In the age of abundant data, obtaining insights out of mounds of data often becomes overwhelming even for seasoned analysts. In the data-mining business, more than half of the struggle is about determining “where to dig first.”
The main job of a modern data scientist is to answer business questions for decision-makers. To do that, they have to be translators between the business world and the technology world. This in-between position often creates a great amount of confusion for aspiring data scientists, as the gaps between business challenges and the elements that makes up the answers are very wide, even with all of the toolsets that are supposedly “easy to use.” That’s because insights do not come out of the toolsets automatically.
Business questions are often very high-level or even obscure. Such as:
- Let’s try this new feature with the “best” customers
- How do we improve customer “experience”?
- We did lots of marketing campaigns; what worked?
When someone mentions “best” customers, statistically trained analysts jump into the mode of “Yeah! Let’s build some models!” If you are holding a hammer, everything may look like nails. But we are not supposed to build models just because we can. Why should we build a model and, if we do, whom are we going after? What does that word “best” mean to you?
Breaking that word down in mathematically representable terms is indeed the first step for the analyst (along with the decision-makers). That’s because “best” can mean lots of different things.
If the users of the information are in the retail business, in a classical sense, it could mean:
- Frequently Visiting Customers: Expressed in terms of “Number of transactions past 12 months,” “Life-to-date number of transactions,” “Average days between transactions,” “Number of Web visits,” etc.
- Big Spenders: Expressed in terms of “Average amount per transaction,” “Average amount per customer for past four years,” “Lifetime total amount,” etc.
- Recent Customers: Expressed in terms of “Days or weeks since last transaction.”

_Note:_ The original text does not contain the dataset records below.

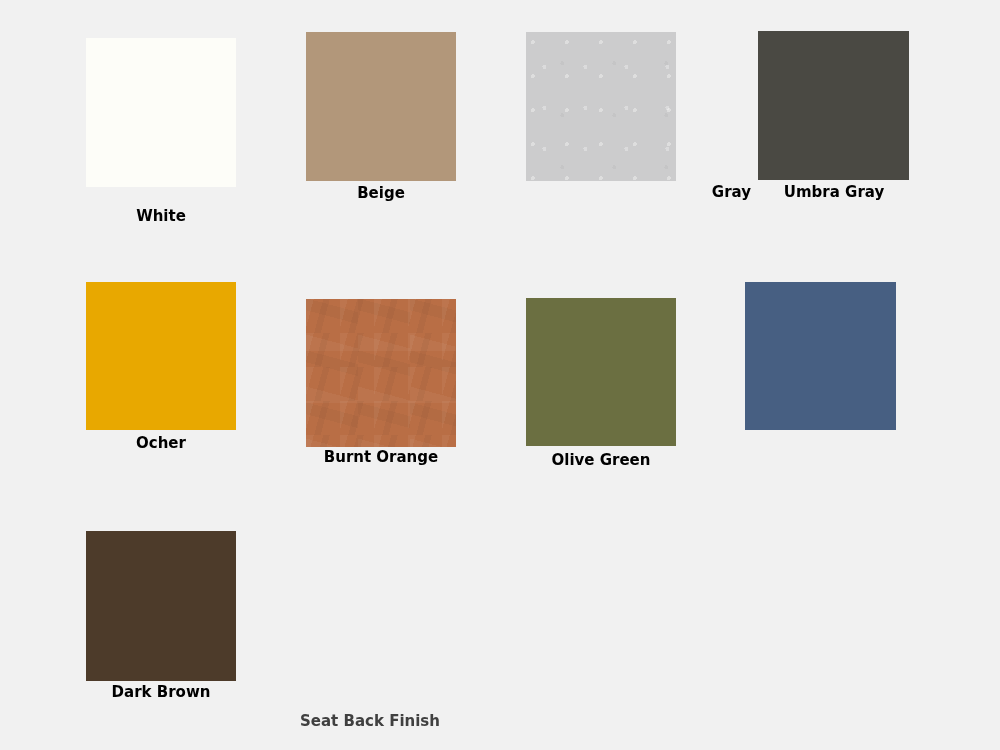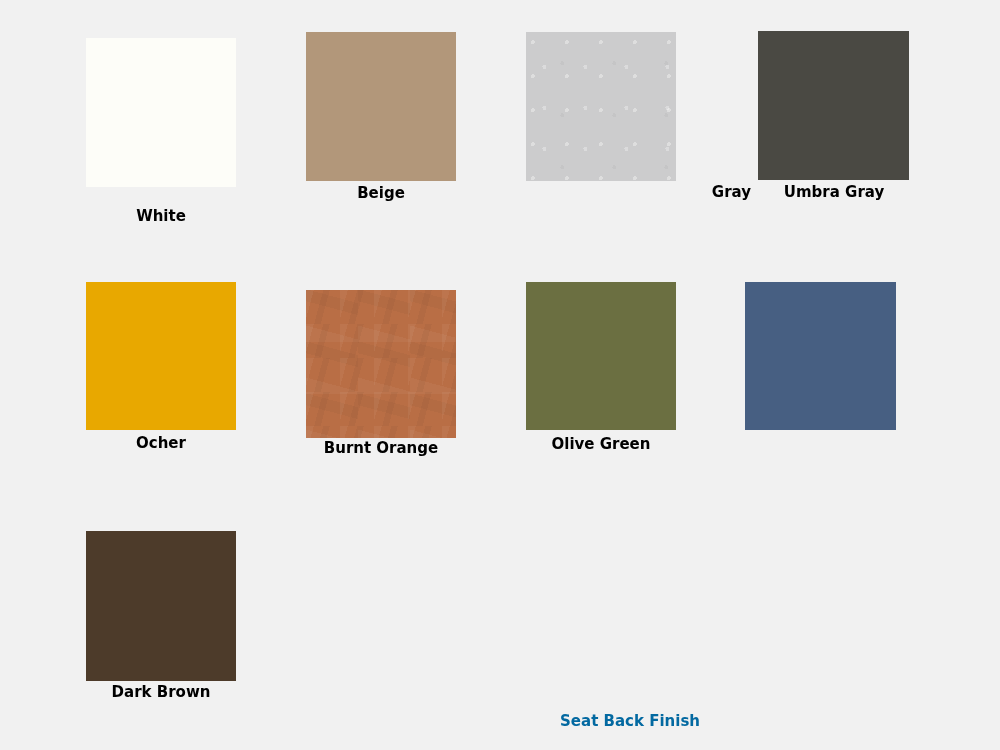"Burnt Orange" div.swatch-cell { top: 8px -> 17px }
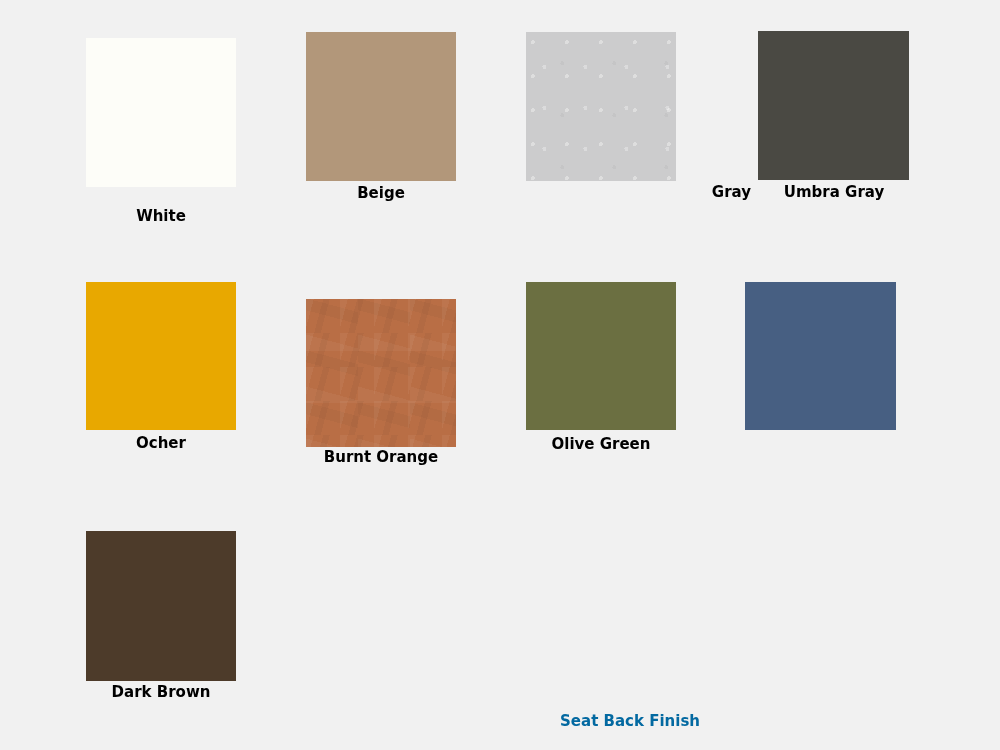"Olive Green" div.swatch-cell { top: 0px -> 16px }
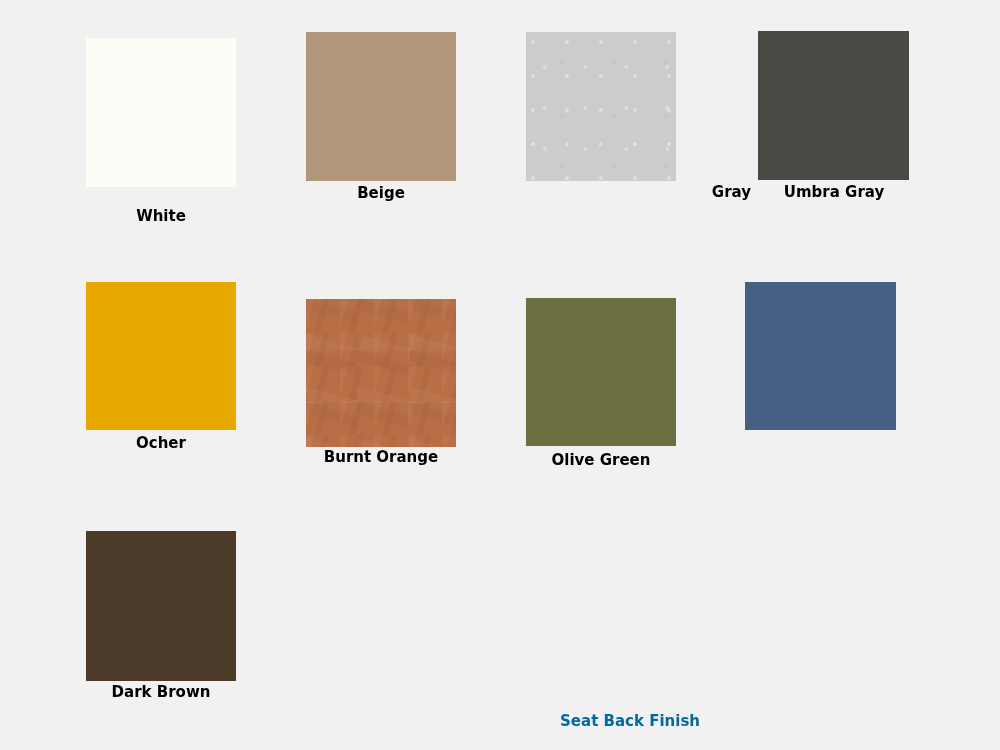"Seat Back Finish" #board-caption { color: #0369a1 -> #404040; text-align: right -> left }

I am sure most young analysts would want requesters to express these terms like I did using actual variable names, but translating these terms into expressions that machines can understand is indeed their job. Also, even when these terms are agreed upon, exactly how high is high enough to be called the “best”? Top 10 percent? Top 100,000 customers? In terms of what, exactly? Cut-out based on some arbitrary dollar amount, like $10,000 per year? Just dollars, or frequency on top of it, too?